Why You Should Wean Your Baby Off the Bottle at Age 1
Most pediatricians recommend switching from breast milk or formula to cow’s milk at age 1. Many parents think the easiest way to make this transition is by giving their child cow’s milk in a bottle, and when their babies refuse the bottle with cow’s milk, parents grow concerned. Babies very commonly refuse cow’s milk from the bottle; so if this happens with your child, do not be alarmed! This is actually the perfect time to wean your child off the bottle.
The American Academy of Pediatrics recommends eliminating the bottle by 18 months of age, but many speech-language pathologists recommend eliminating the bottle around 12 months. Here are 3 reasons why:
Prolonged bottle use can cause issues with tooth alignment, changing the position of your child’s teeth over time. The most common effect is an open bite, which occurs when the top front teeth and bottom front teeth grow apart from each other, and no longer make contract when the child’s jaw is closed.
Toddlers who drink significant amounts of milk throughout the day have less of an appetite for solid foods, making mealtimes challenging. With many complaints of picky eating these days, one of the best things you can do to prevent picky eating or help your child who is a picky eater, is make sure your child is getting many opportunities to eat solid foods during the day (3 meals and 2 snacks), rather than filling up on milk.
Offering your child milk when he wakes up during the night makes getting your child to sleep through the night much more difficult.
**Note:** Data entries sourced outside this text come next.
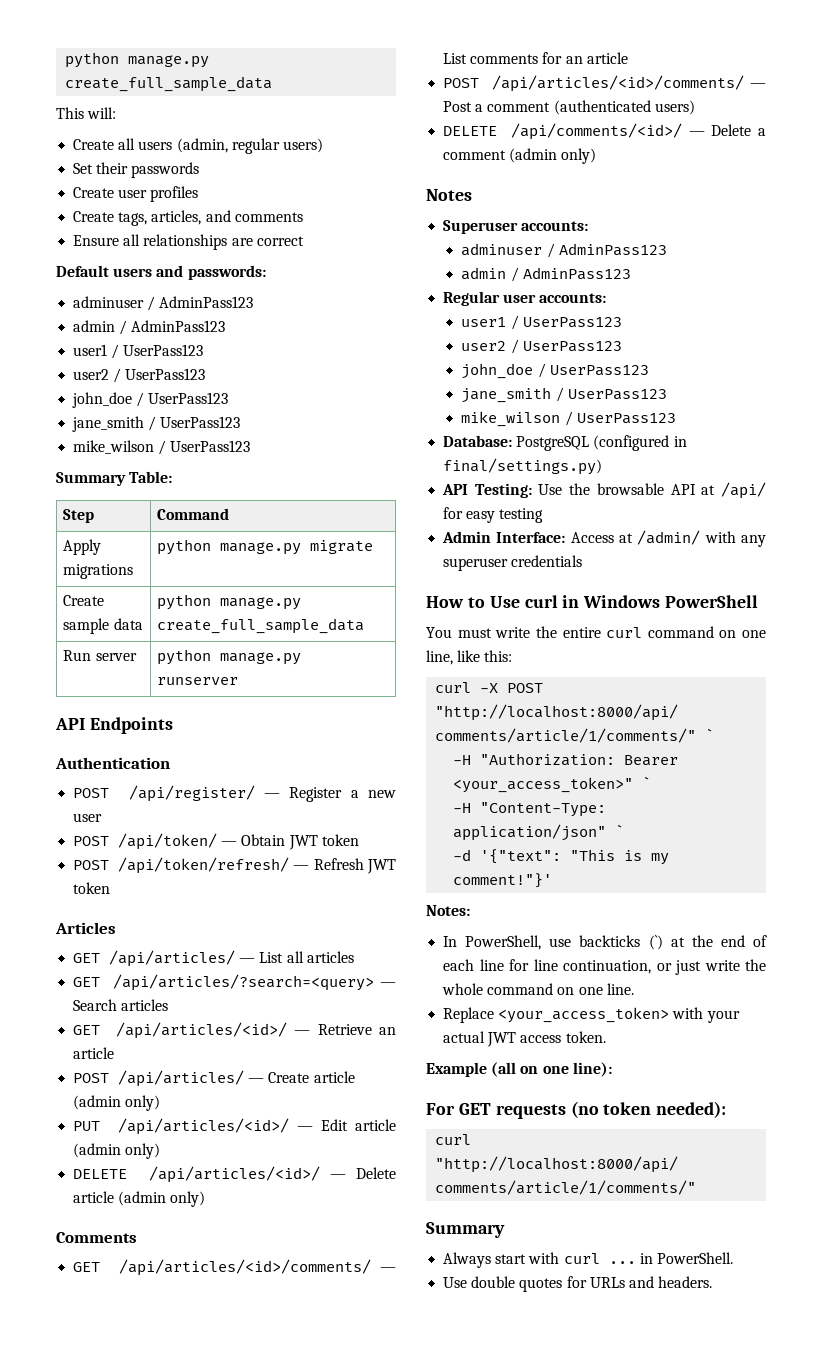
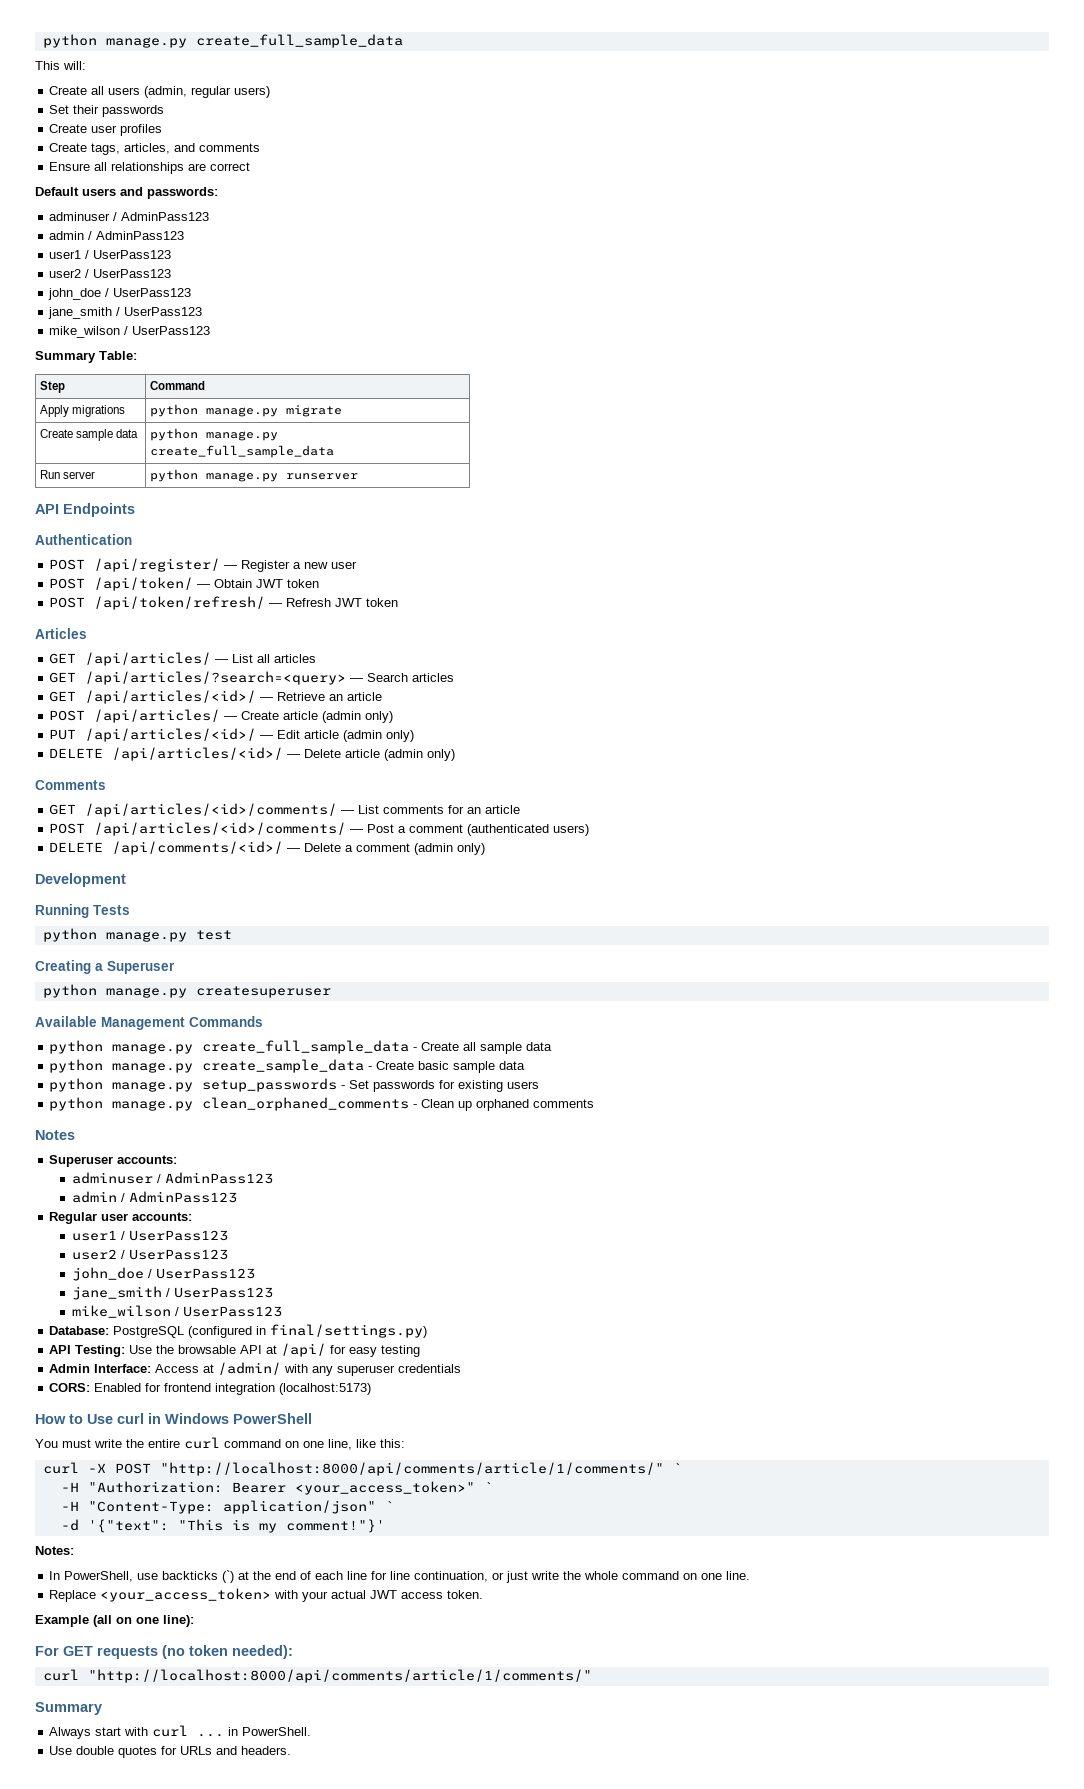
+ Development
+ Running Tests
+ python manage.py test
+ Creating a Superuser
+ python manage.py createsuperuser
+ Available Management Commands
+ python manage.py create_full_sample_data - Create all sample data
+ python manage.py create_sample_data - Create basic sample data
+ python manage.py setup_passwords - Set passwords for existing users
+ python manage.py clean_orphaned_comments - Clean up orphaned comments
+ CORS: Enabled for frontend integration (localhost:5173)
When a child is drinking milk in the middle of the night, he will continue to wake up around the same time every night out of routine, even if he is not hungry. Many parents are concerned that their toddlers wake up in the middle of the night because they are hungry, but you can rest assured, that if your child is eating well throughout the day there is no need for the extra calories at night. Sleep is critical to growth and development, and trumps the need for extra calories at night if your child is a good eater.
What should your baby drink from after 1 year of age? Speech-language pathologists typically recommend a combination of straw cups and open cups. Straw cups promote development of muscles in the tongue, and open cups promote increased lip closure. Stay away from the sippy cup! Sippy cups, although convenient and heavily marketed, are actually detrimental to your child’s speech and feeding development.
Does your baby need milk after 1 year of age? The simple answer is no – not if your child is getting sufficient nutrients from solid foods. If your child is eating a variety of solid foods by 1 year of age, he should be getting enough protein and calcium from those foods to eliminate the need for milk. However, some parents choose to continue to give their babies milk as part of their daily routine for soothing purposes. If you are giving your child milk before bed, remember it’s important to brush teeth before putting your child to sleep! Milk contains a lot of sugar that can cause tooth decay in children as young as 12 months.